- [Assigned task]: In the entries below, begin at the line with "html: <div>International</div> ->" and stop after the line with "none -> <div>Decrease"; output those lines exactly and omit the pictures.

BEGIN Given entries

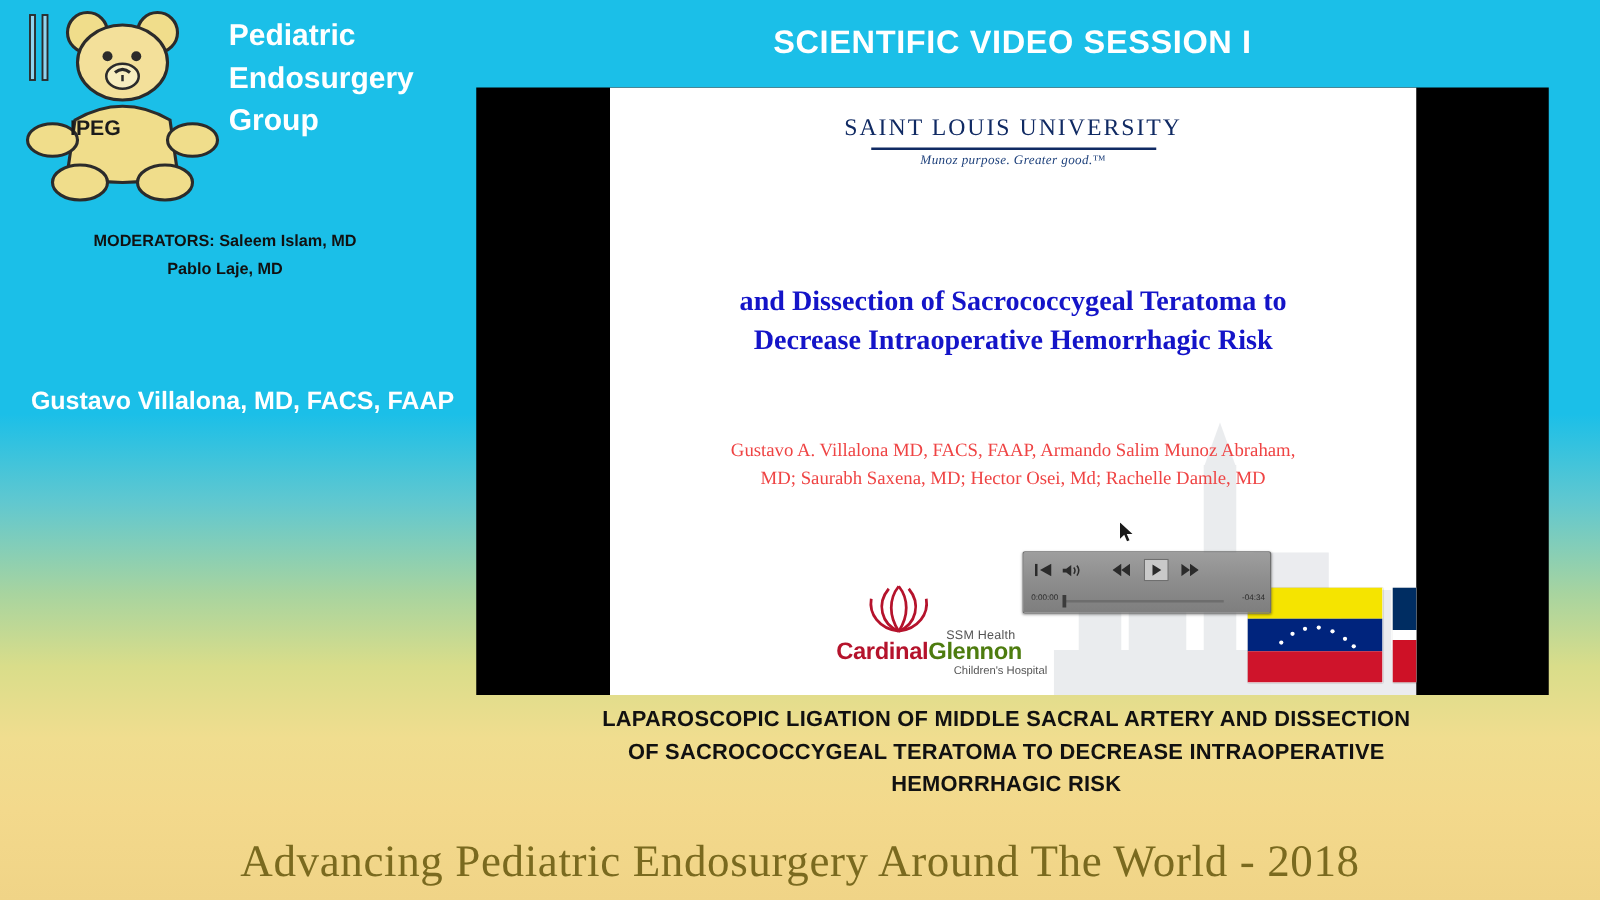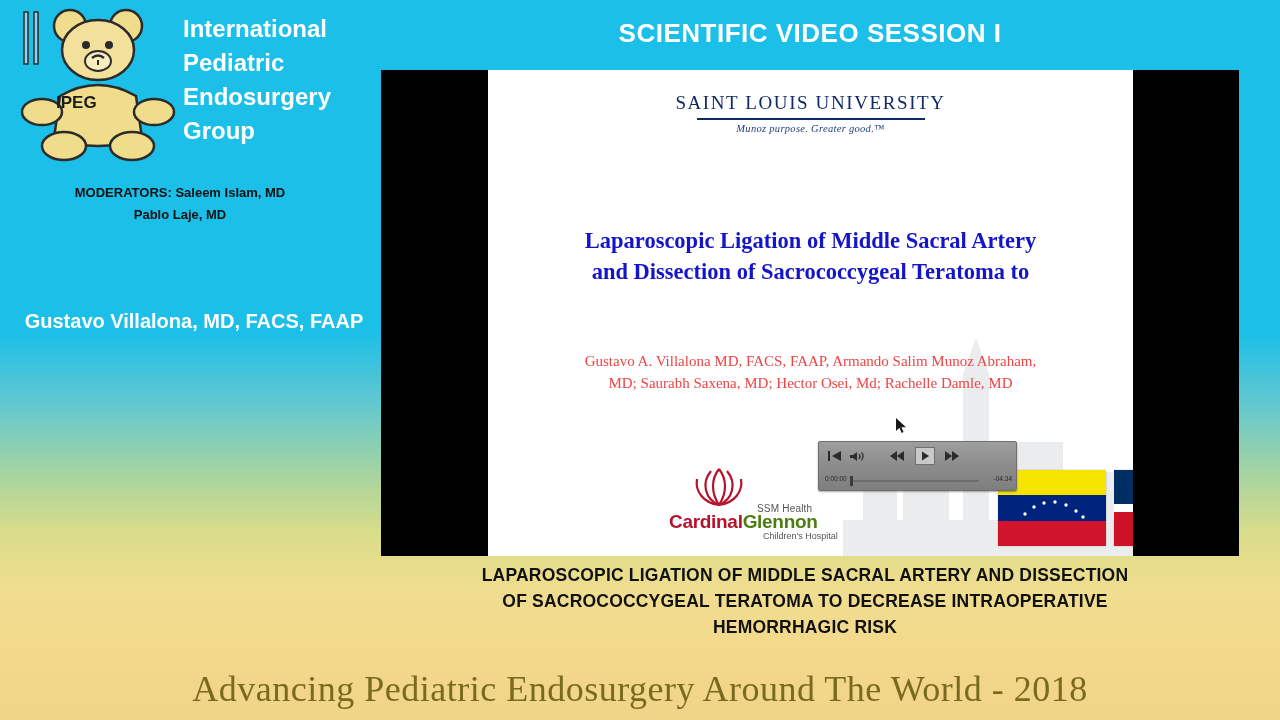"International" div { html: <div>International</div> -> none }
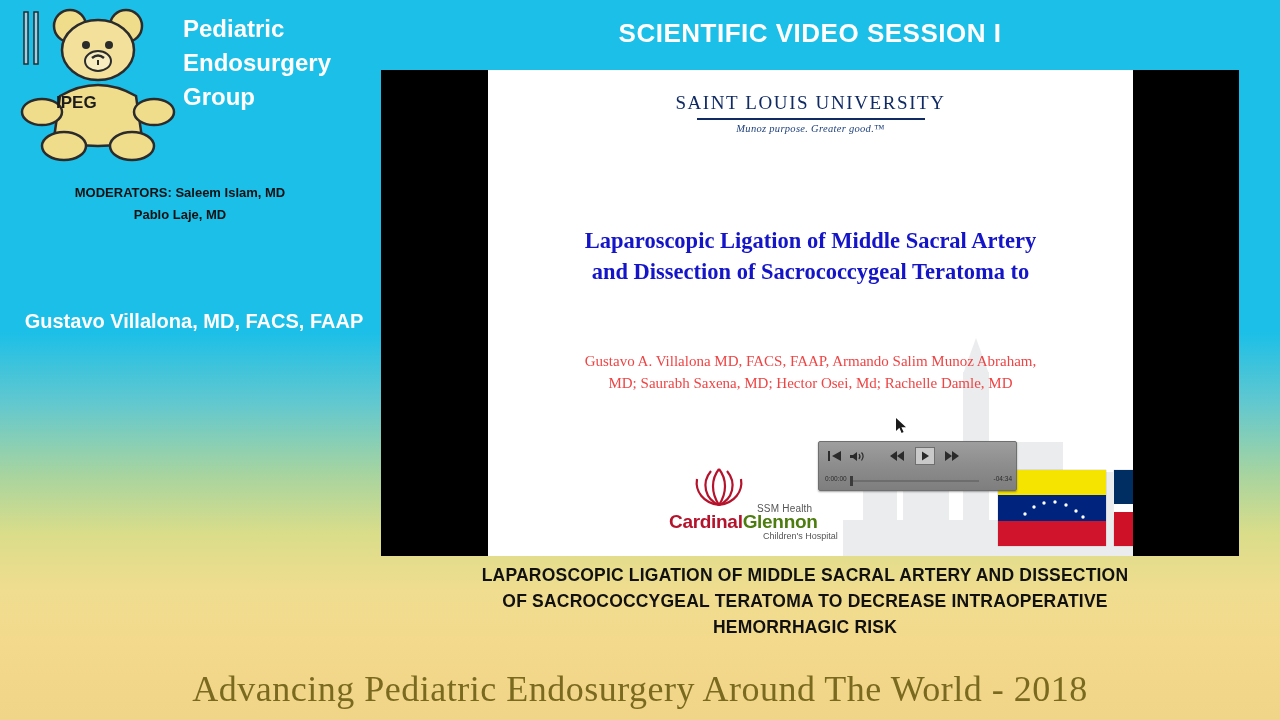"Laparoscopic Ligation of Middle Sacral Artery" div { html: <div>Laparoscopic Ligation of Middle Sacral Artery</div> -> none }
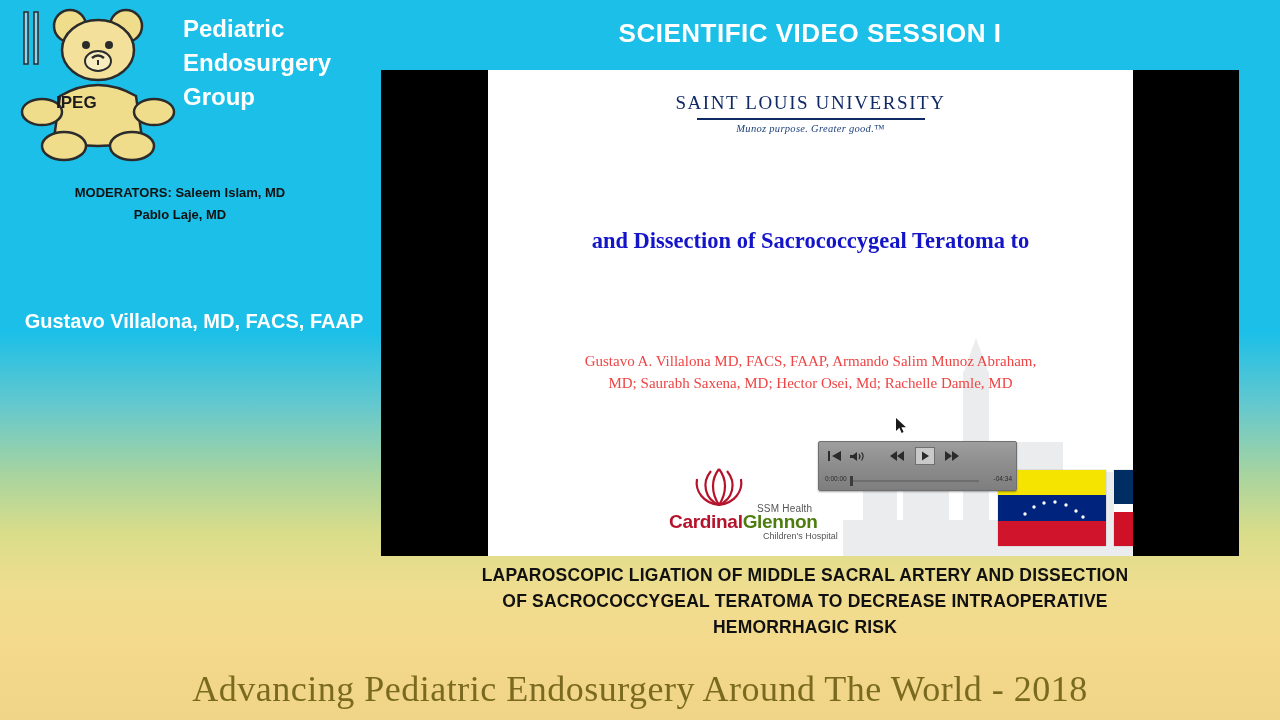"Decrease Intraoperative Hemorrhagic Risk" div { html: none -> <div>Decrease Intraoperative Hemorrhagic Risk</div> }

END Given entries
BEGIN Given entries

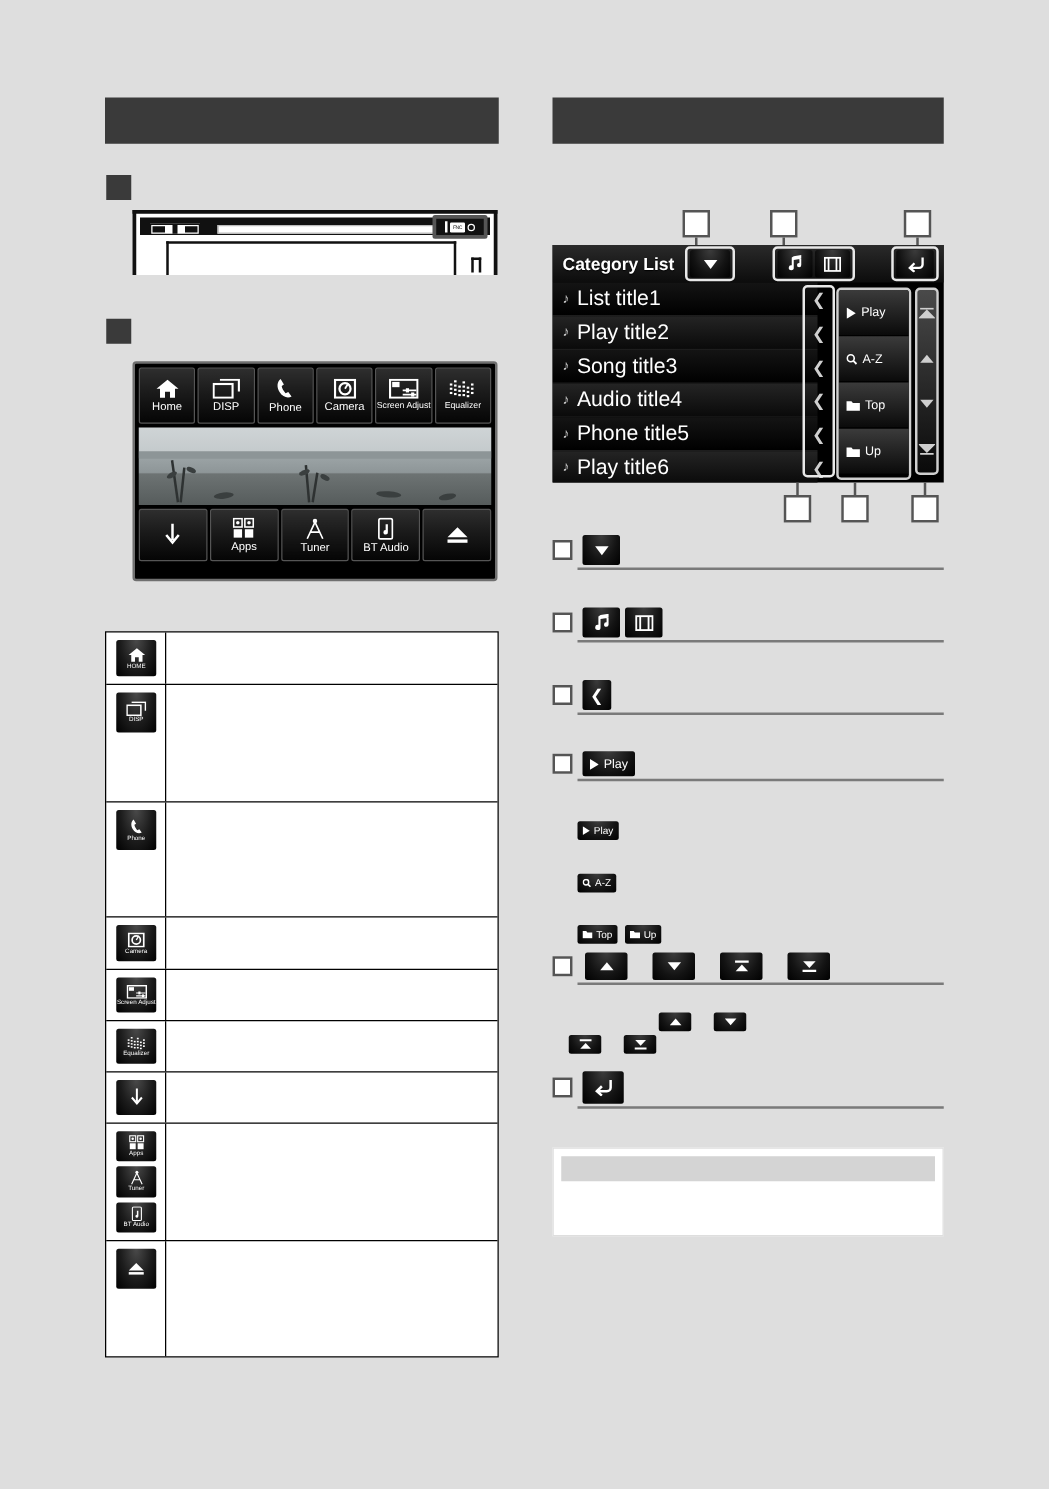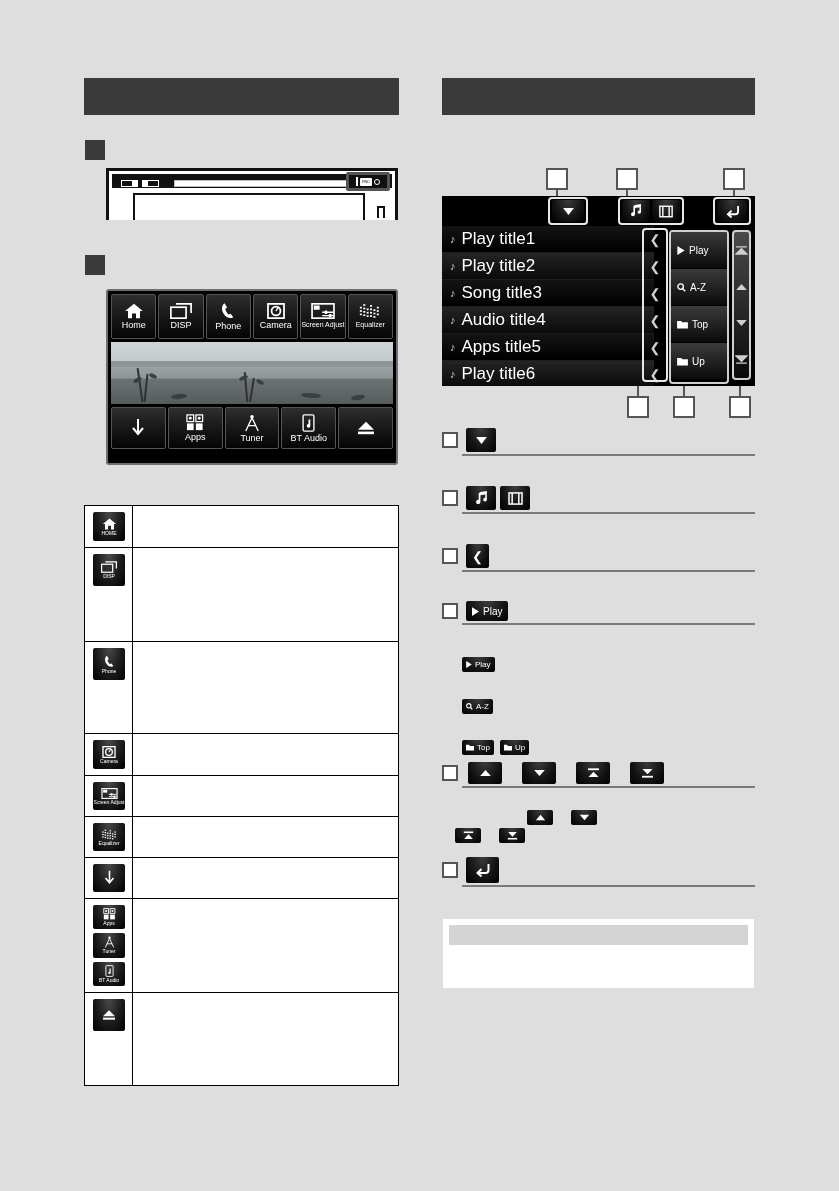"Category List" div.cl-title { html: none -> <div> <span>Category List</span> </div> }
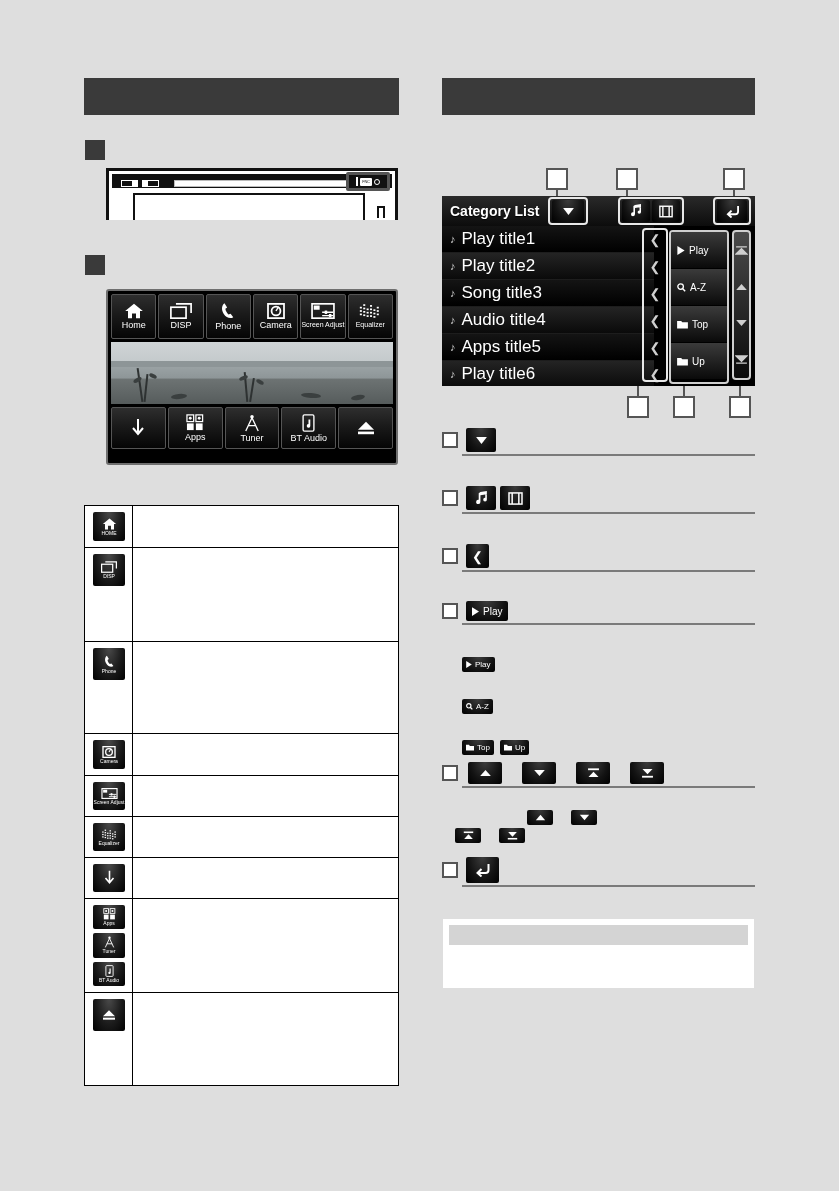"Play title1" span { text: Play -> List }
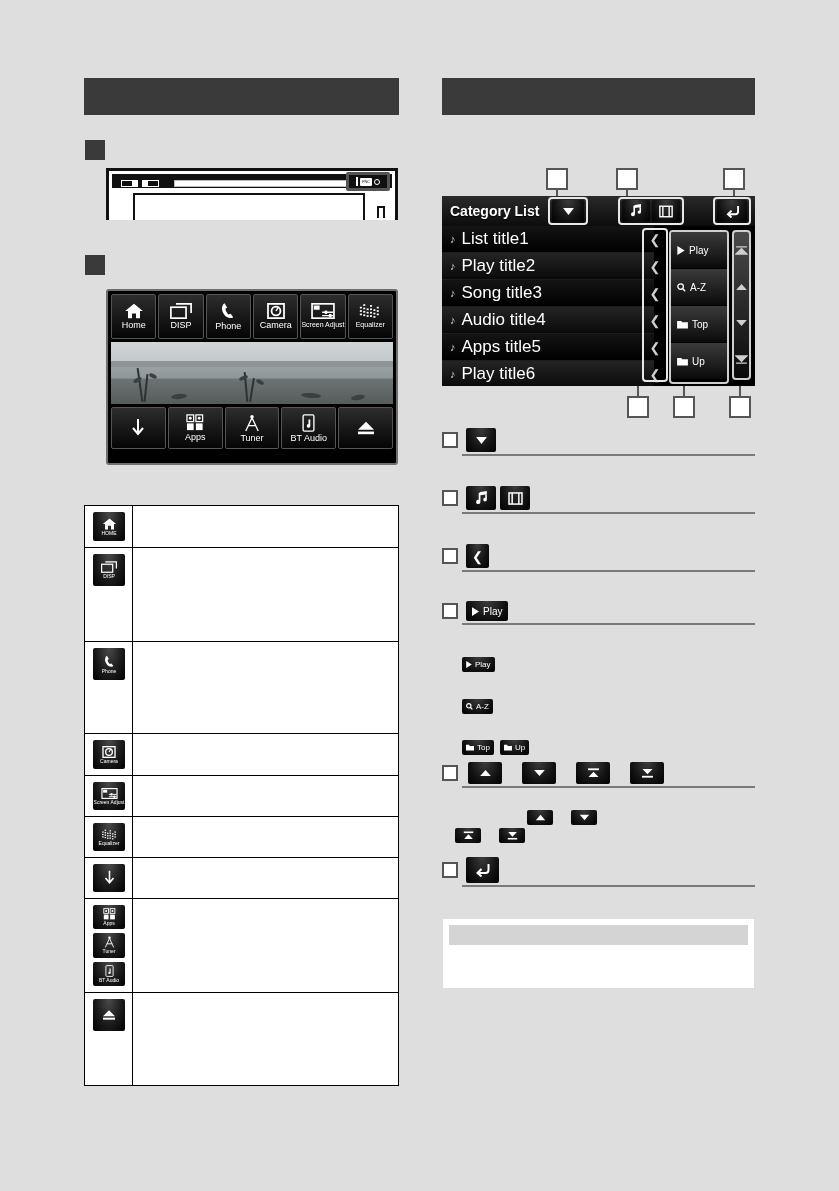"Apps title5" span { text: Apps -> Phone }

END Given entries

- [Output of the task]:
"International" div { html: <div>International</div> -> none }
"Laparoscopic Ligation of Middle Sacral Artery" div { html: <div>Laparoscopic Ligation of Middle Sacral Artery</div> -> none }
"Decrease Intraoperative Hemorrhagic Risk" div { html: none -> <div>Decrease Intraoperative Hemorrhagic Risk</div> }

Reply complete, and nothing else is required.